The listing below holds a line with "text: BOOSTED ->" and a later line with "font-size: 13px ->". Write out those two lines and every line between them, exactly, and nothing else.

Provided material →
● ● ●

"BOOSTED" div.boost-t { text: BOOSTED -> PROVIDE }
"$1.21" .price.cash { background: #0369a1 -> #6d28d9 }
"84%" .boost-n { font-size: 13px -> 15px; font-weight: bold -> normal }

● ● ●

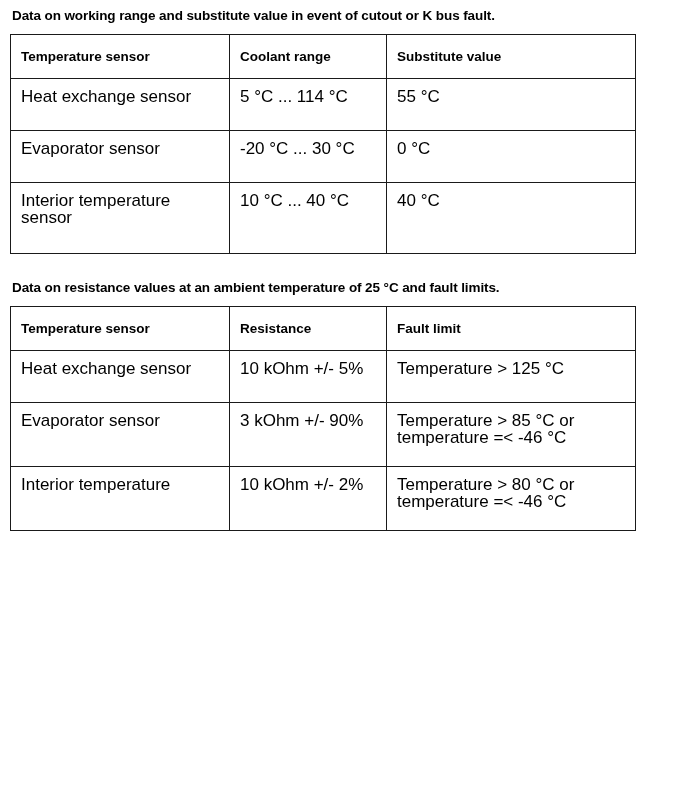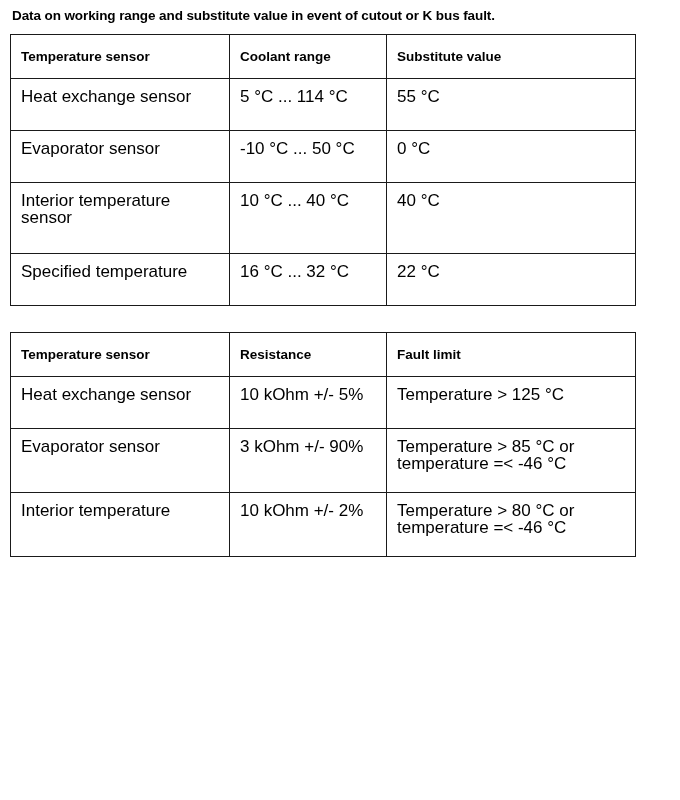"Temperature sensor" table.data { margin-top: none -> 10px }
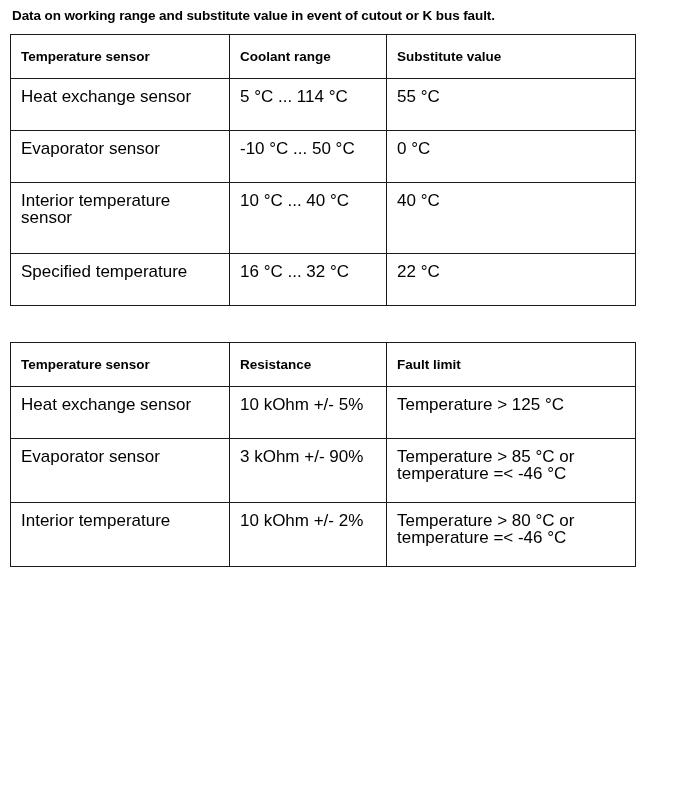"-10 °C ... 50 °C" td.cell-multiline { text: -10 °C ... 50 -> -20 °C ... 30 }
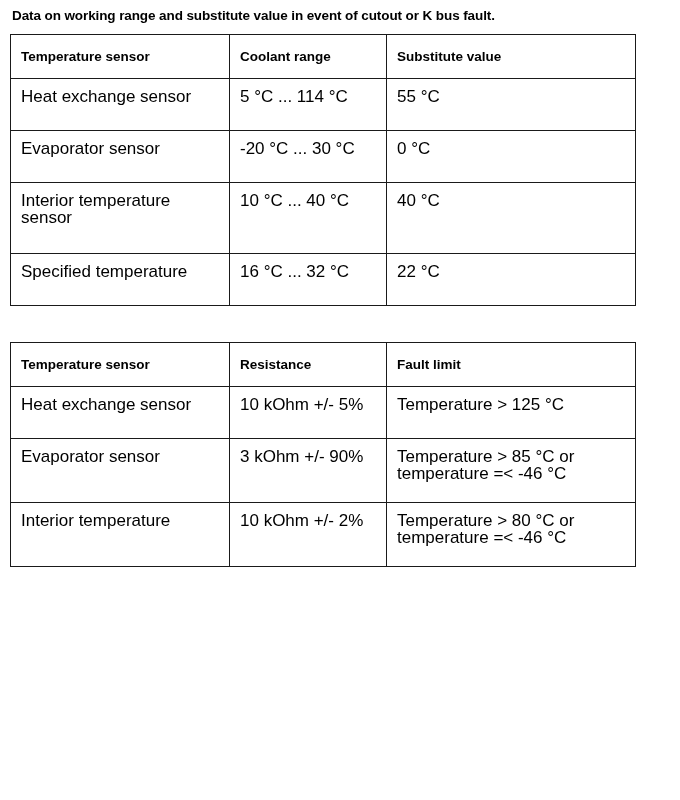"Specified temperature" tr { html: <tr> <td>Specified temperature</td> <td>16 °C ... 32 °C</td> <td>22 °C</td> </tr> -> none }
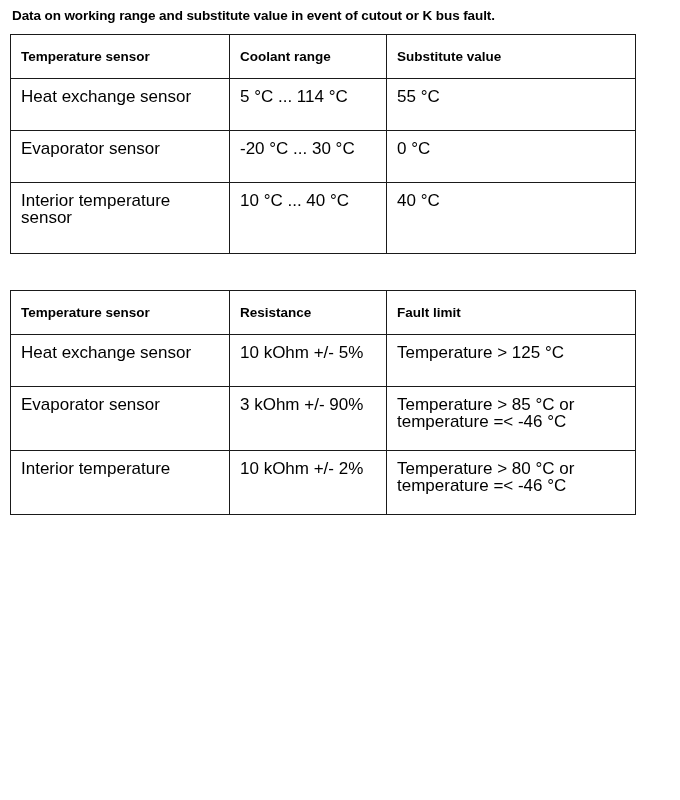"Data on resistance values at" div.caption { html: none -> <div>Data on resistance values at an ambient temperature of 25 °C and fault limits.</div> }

● ● ●

Your response →
"BOOSTED" div.boost-t { text: BOOSTED -> PROVIDE }
"$1.21" .price.cash { background: #0369a1 -> #6d28d9 }
"84%" .boost-n { font-size: 13px -> 15px; font-weight: bold -> normal }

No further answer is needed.